Some of the more expensive software requires the user to send personal information to the software vendor before receiving the activation code. The activation code is usually a large sequence of numbers and letters, and encodes information including the license serial number, information to ensure the code is valid, and also includes the ability to verify the personal information the user sent to the software vendor. In this way, the user's name or business name must be entered along with the registration code. The registration code will not be accepted by the software unless the user types in the business name exactly as submitted to the software vendor. The business name is usually displayed by the software on its opening banner whenever the software is used.

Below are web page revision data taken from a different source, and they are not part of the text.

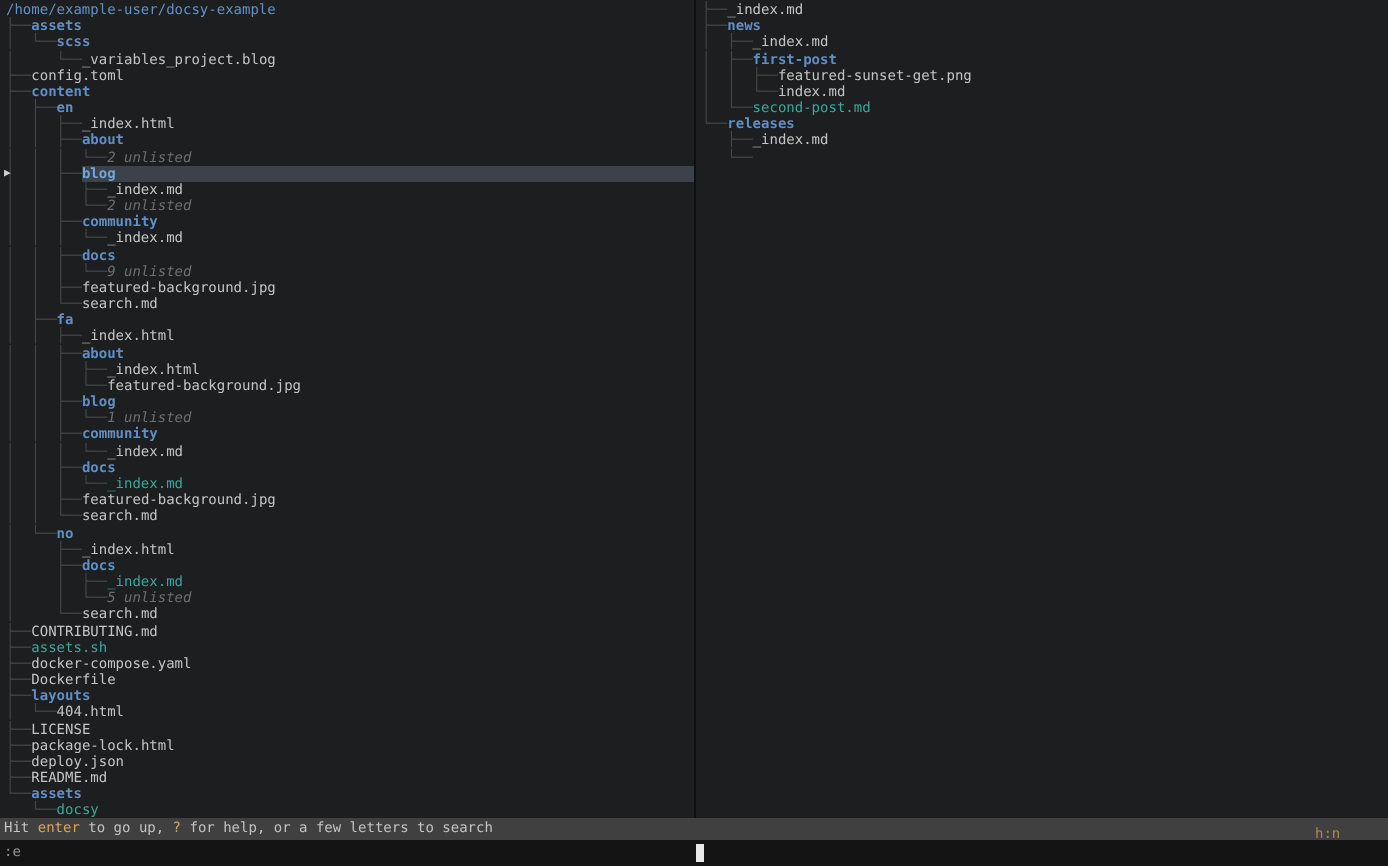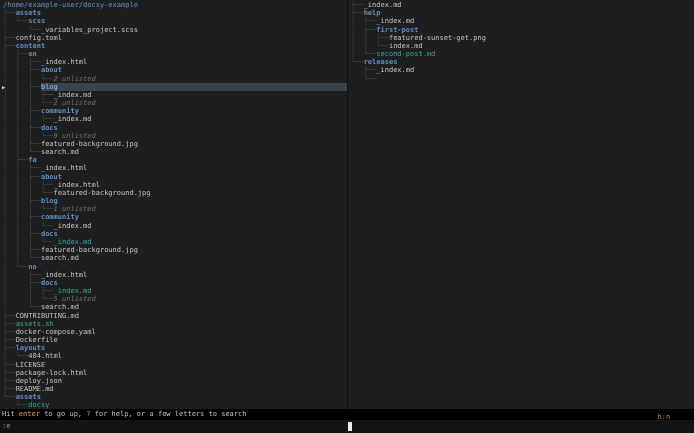--- a/index.html
+++ b/index.html
@@ -310,7 +310,7 @@
           <div class="row t-dir">
     <span class="arrow"></span>
     <span class="prefix">├──</span>
-    <span class="namewrap"><span class="name">help</span></span>
+    <span class="namewrap"><span class="name">news</span></span>
   </div>
           <div class="row t-file">
     <span class="arrow"></span>

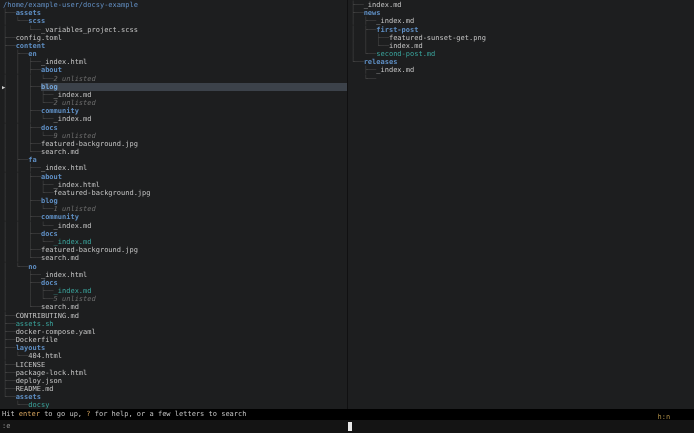--- a/index.html
+++ b/index.html
@@ -65,7 +65,7 @@
           <div class="row t-file">
     <span class="arrow"></span>
     <span class="prefix">│     └──</span>
-    <span class="namewrap"><span class="name">_variables_project.scss</span></span>
+    <span class="namewrap"><span class="name">_variables_project.blog</span></span>
   </div>
           <div class="row t-file">
     <span class="arrow"></span>

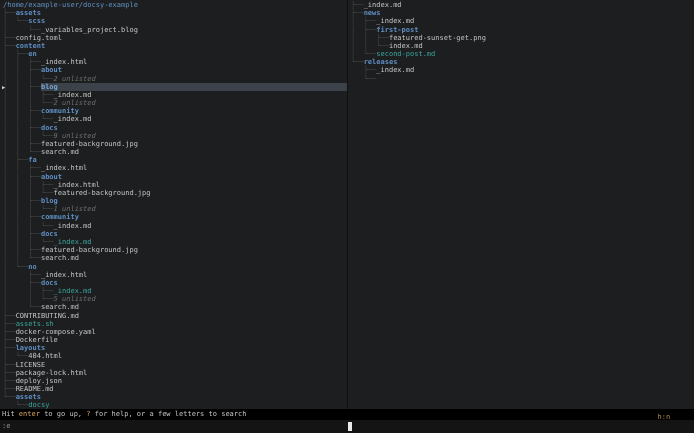--- a/index.html
+++ b/index.html
@@ -32,7 +32,7 @@
   .row.selected .namewrap { background:#3c424a; flex:1; }
   .row.selected .name { color:#74a5d8; }
 
-  .status-bar { height:11px; line-height:11px; background:#000000; color:#c2c2c2; padding-left:2px; white-space:pre; flex:none; }
+  .status-bar { height:11px; line-height:11px; background:#404040; color:#c2c2c2; padding-left:2px; white-space:pre; flex:none; }
   .status-bar .accent { color:#d7a55f; }
 
   .input-bar { height:13px; background:#141414; display:flex; flex:none; font-size:7px; }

If the customer gives away his activation code it will be useless without his business name, and anyone that uses the activation code must enter it in during the activation process, leaving the original buyer's business name on the banner of the software. This makes it very easy to "trace the traitor" and find any customers who originally gave out their activation codes. Since giving away the registration code is a violation of the license agreement, the software vendor may invalidate the user's serial number (disabling that user's software in the process) and may take legal action. This does raise privacy concerns in some areas.